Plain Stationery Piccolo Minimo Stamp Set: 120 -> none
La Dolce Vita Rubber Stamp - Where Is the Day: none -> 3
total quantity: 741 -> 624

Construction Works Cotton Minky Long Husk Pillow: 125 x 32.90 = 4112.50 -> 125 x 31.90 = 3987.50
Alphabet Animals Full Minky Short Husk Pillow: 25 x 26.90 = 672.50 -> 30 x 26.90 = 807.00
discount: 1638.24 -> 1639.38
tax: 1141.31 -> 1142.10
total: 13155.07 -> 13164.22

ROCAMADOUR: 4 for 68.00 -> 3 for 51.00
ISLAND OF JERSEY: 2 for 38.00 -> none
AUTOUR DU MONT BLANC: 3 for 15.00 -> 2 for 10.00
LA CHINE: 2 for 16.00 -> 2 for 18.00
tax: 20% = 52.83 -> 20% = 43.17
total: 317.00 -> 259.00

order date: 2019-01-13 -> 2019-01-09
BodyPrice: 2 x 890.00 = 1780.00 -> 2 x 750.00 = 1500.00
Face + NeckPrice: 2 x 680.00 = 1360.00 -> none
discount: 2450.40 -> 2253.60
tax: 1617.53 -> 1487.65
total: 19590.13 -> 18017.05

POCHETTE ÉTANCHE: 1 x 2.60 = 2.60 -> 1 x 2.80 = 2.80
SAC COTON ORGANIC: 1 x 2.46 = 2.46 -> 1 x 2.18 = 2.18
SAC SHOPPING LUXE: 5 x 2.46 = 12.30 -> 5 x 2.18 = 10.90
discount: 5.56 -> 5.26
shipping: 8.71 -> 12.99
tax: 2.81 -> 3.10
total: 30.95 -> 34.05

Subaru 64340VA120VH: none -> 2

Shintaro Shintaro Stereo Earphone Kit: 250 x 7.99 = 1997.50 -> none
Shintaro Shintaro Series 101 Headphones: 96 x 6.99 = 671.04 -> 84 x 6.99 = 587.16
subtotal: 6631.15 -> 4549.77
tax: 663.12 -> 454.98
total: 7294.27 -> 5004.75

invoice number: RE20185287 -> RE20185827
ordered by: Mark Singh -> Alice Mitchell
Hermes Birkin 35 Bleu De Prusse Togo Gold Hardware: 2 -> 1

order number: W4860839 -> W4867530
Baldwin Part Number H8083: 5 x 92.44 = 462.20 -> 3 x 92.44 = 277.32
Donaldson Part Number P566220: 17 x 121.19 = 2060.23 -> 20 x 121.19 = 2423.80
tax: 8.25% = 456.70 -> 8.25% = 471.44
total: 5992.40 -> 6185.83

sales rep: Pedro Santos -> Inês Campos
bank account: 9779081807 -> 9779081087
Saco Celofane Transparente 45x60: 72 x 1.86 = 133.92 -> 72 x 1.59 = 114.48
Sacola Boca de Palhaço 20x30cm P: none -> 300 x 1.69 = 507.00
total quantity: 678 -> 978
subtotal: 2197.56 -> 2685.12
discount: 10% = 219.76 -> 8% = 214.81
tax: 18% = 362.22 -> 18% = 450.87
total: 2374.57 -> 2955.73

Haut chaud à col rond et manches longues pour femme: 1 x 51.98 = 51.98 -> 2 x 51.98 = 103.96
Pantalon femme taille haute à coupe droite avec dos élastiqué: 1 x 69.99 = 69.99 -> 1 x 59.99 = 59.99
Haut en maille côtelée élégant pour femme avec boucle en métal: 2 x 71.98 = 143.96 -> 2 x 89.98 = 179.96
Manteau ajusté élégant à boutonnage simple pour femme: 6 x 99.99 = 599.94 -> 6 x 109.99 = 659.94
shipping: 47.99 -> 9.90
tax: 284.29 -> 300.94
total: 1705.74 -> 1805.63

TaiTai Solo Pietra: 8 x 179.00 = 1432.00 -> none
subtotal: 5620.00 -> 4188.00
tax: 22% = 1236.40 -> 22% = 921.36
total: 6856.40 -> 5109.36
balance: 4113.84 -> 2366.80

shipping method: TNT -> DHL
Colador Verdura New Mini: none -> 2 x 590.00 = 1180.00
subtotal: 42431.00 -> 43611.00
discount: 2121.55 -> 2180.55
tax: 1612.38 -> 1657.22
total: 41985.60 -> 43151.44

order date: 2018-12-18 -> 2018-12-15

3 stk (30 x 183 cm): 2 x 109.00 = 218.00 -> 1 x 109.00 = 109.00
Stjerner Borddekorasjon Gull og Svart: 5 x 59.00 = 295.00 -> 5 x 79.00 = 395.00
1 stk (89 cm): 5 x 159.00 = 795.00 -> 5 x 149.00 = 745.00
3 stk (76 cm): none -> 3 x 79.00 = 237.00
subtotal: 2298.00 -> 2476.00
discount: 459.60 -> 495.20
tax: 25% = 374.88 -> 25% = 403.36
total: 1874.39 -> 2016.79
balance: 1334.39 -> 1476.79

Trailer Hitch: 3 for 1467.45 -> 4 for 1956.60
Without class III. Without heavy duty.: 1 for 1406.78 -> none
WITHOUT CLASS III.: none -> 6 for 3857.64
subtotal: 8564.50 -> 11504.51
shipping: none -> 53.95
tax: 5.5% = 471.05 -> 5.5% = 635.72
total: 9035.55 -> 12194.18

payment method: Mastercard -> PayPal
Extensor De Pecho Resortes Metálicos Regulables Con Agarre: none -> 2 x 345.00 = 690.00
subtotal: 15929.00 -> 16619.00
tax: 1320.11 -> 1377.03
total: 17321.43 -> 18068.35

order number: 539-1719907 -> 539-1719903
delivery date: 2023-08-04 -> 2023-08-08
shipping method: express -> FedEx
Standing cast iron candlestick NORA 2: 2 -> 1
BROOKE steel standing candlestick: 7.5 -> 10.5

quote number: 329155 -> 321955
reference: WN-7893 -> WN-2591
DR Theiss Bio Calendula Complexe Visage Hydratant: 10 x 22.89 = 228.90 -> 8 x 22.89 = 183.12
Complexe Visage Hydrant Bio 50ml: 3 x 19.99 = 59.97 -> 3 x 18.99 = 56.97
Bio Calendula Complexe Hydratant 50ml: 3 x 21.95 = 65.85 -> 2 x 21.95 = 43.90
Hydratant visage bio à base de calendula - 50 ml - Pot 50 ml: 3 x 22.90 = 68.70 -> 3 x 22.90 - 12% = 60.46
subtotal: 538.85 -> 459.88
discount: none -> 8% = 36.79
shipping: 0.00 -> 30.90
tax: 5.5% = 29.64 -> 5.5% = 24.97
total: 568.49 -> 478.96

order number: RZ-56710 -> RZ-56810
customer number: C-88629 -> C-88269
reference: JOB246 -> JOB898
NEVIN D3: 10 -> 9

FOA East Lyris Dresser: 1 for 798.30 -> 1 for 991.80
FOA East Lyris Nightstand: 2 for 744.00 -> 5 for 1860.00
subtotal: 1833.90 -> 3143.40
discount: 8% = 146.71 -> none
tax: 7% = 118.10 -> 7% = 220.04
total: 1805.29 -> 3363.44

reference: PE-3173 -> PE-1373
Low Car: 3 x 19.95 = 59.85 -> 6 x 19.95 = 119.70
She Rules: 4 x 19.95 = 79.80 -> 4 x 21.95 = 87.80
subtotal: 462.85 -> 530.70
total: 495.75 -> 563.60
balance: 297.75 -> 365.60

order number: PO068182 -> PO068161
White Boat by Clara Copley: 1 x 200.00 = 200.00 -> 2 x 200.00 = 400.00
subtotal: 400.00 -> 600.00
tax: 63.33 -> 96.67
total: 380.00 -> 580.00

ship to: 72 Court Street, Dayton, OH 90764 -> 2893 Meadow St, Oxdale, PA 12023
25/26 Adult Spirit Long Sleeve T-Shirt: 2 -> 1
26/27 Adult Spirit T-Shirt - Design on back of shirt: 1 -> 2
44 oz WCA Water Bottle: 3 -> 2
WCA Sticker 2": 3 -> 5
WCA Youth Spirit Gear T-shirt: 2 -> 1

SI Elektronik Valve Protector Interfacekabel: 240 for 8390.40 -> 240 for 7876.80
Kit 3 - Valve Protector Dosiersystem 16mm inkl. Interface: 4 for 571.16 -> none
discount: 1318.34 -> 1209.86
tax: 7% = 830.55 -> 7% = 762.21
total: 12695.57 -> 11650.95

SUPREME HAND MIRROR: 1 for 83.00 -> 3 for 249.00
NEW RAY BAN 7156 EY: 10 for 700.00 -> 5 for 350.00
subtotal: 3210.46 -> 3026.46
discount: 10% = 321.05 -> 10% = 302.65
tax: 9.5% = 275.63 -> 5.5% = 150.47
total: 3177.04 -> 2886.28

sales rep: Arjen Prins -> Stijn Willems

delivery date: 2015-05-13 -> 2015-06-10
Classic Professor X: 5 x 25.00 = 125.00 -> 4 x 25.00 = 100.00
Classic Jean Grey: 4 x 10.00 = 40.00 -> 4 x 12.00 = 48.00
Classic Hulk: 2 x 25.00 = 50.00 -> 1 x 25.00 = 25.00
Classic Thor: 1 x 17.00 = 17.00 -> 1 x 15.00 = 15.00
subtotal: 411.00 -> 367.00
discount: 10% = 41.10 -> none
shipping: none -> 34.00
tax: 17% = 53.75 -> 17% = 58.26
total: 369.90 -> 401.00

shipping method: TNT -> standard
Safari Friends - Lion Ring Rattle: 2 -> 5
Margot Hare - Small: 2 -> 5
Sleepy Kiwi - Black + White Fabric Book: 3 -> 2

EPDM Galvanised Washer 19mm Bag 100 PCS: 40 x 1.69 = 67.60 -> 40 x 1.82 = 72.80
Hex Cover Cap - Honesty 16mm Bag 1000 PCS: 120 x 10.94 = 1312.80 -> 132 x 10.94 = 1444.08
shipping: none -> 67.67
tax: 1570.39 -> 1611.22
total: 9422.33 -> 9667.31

» The problem:
Copy, exactly and only, the lines above that begin with the one containing "tax: 1320.11 -> 1377.03" and finish with the one containing "She Rules: 4".

» Response:
tax: 1320.11 -> 1377.03
total: 17321.43 -> 18068.35

order number: 539-1719907 -> 539-1719903
delivery date: 2023-08-04 -> 2023-08-08
shipping method: express -> FedEx
Standing cast iron candlestick NORA 2: 2 -> 1
BROOKE steel standing candlestick: 7.5 -> 10.5

quote number: 329155 -> 321955
reference: WN-7893 -> WN-2591
DR Theiss Bio Calendula Complexe Visage Hydratant: 10 x 22.89 = 228.90 -> 8 x 22.89 = 183.12
Complexe Visage Hydrant Bio 50ml: 3 x 19.99 = 59.97 -> 3 x 18.99 = 56.97
Bio Calendula Complexe Hydratant 50ml: 3 x 21.95 = 65.85 -> 2 x 21.95 = 43.90
Hydratant visage bio à base de calendula - 50 ml - Pot 50 ml: 3 x 22.90 = 68.70 -> 3 x 22.90 - 12% = 60.46
subtotal: 538.85 -> 459.88
discount: none -> 8% = 36.79
shipping: 0.00 -> 30.90
tax: 5.5% = 29.64 -> 5.5% = 24.97
total: 568.49 -> 478.96

order number: RZ-56710 -> RZ-56810
customer number: C-88629 -> C-88269
reference: JOB246 -> JOB898
NEVIN D3: 10 -> 9

FOA East Lyris Dresser: 1 for 798.30 -> 1 for 991.80
FOA East Lyris Nightstand: 2 for 744.00 -> 5 for 1860.00
subtotal: 1833.90 -> 3143.40
discount: 8% = 146.71 -> none
tax: 7% = 118.10 -> 7% = 220.04
total: 1805.29 -> 3363.44

reference: PE-3173 -> PE-1373
Low Car: 3 x 19.95 = 59.85 -> 6 x 19.95 = 119.70
She Rules: 4 x 19.95 = 79.80 -> 4 x 21.95 = 87.80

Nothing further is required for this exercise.